*Task requirements*. Report each line of the listing that carries the word "Type".

○ ○ ○ ○

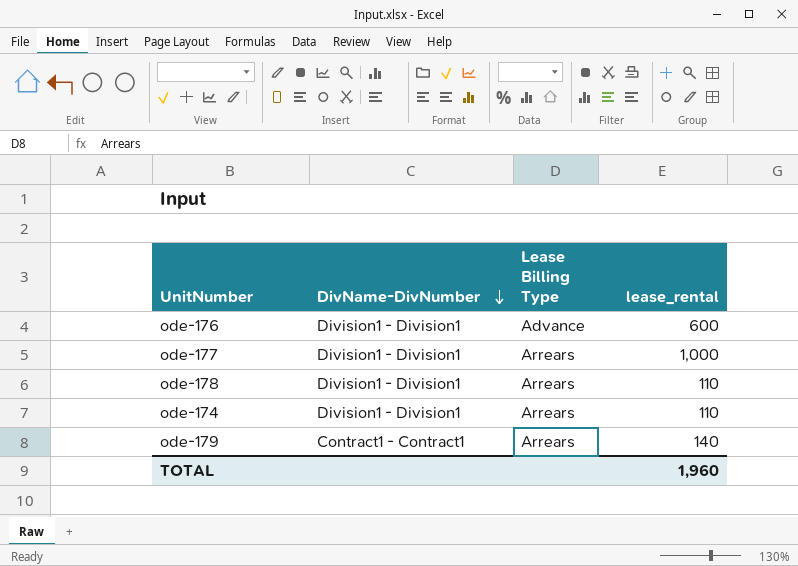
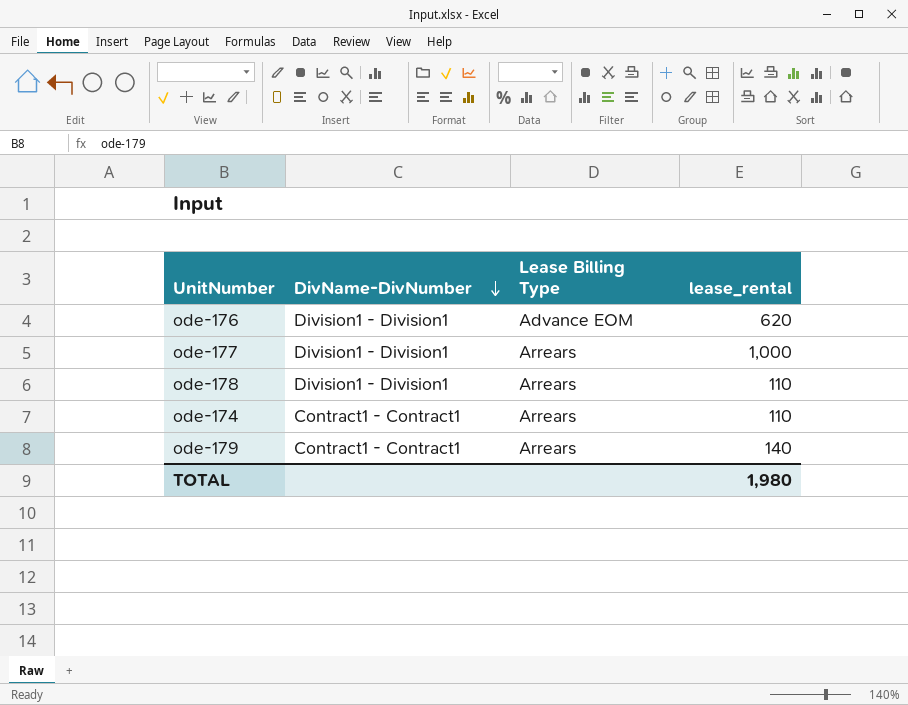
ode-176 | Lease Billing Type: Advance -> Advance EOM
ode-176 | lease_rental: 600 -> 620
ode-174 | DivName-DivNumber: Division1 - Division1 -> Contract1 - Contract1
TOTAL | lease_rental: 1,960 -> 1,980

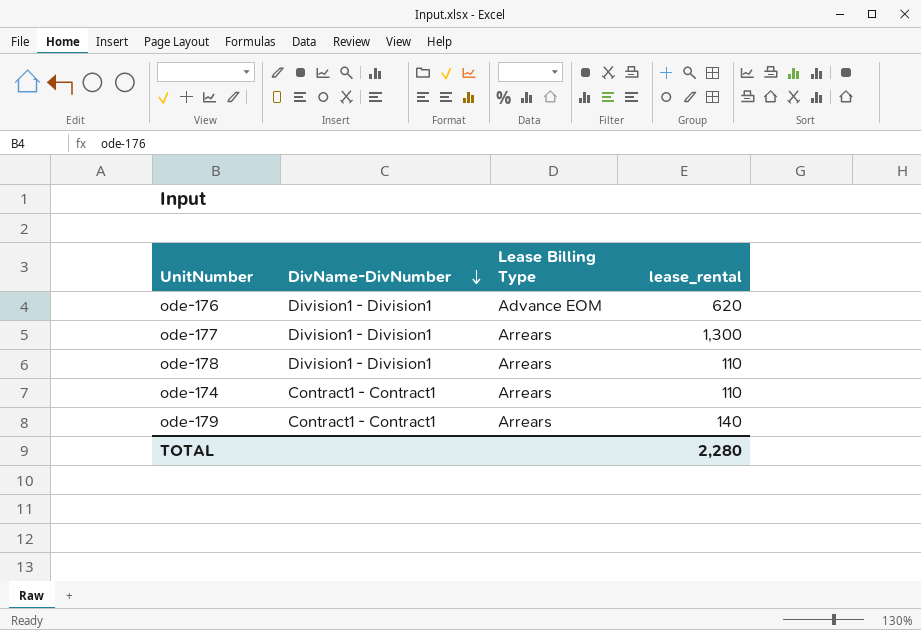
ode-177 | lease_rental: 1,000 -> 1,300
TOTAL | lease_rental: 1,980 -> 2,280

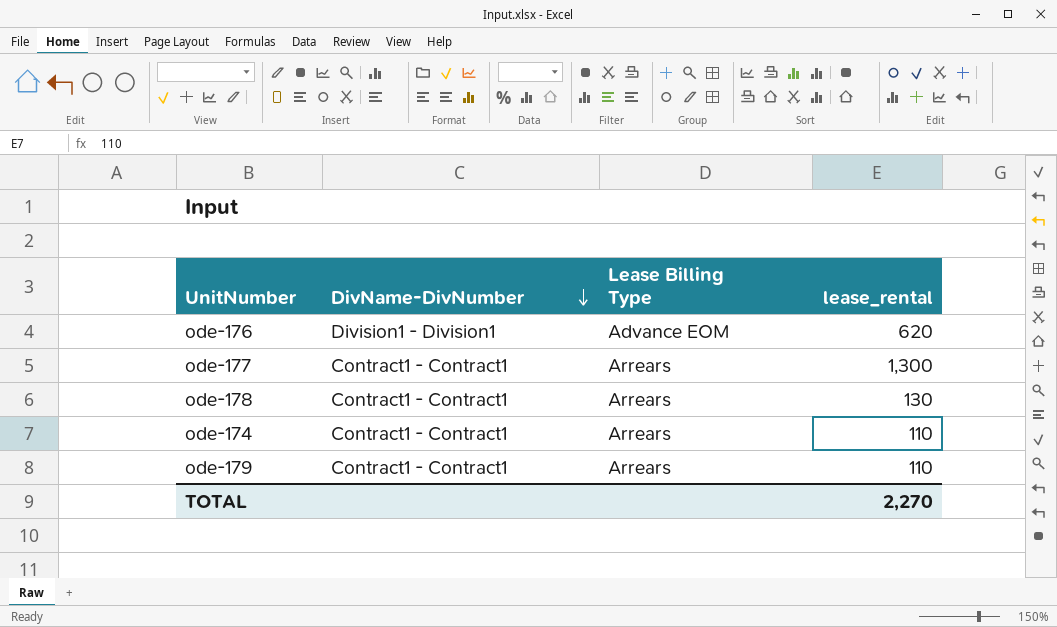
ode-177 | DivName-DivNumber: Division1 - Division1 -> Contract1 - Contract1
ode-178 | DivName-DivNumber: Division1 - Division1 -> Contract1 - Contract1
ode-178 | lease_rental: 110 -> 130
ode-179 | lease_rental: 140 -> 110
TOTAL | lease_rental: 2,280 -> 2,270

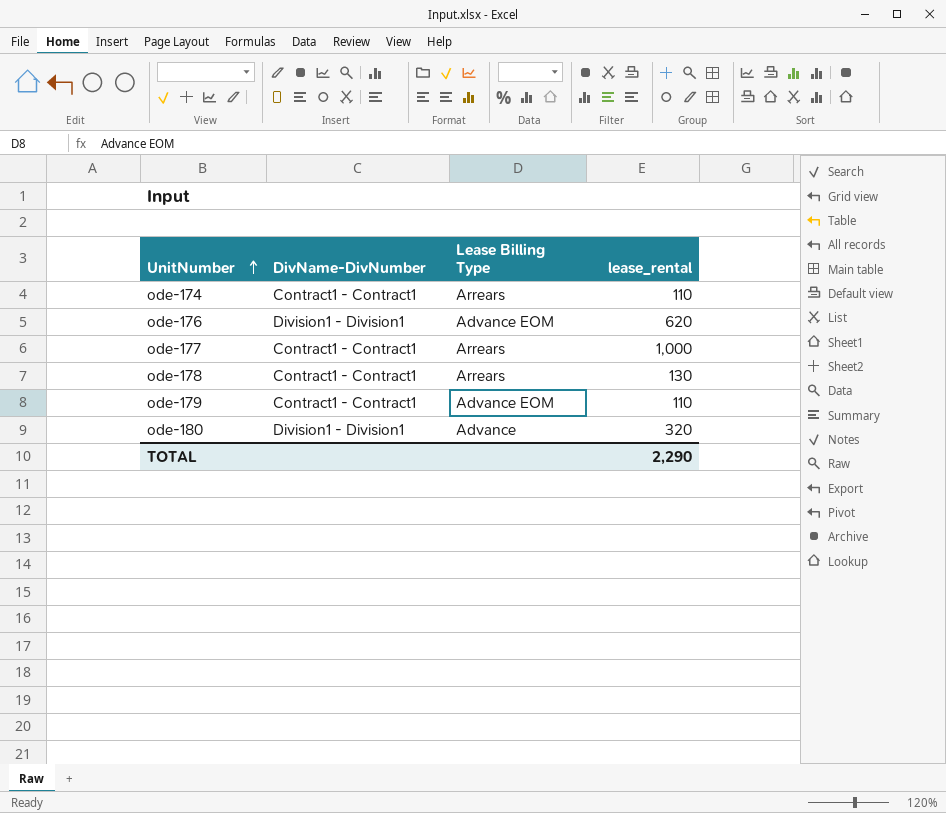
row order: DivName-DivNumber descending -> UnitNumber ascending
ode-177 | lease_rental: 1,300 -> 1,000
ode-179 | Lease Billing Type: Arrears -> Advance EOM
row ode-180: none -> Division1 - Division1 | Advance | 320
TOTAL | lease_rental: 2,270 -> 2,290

○ ○ ○ ○

*Task output*.
ode-176 | Lease Billing Type: Advance -> Advance EOM
ode-179 | Lease Billing Type: Arrears -> Advance EOM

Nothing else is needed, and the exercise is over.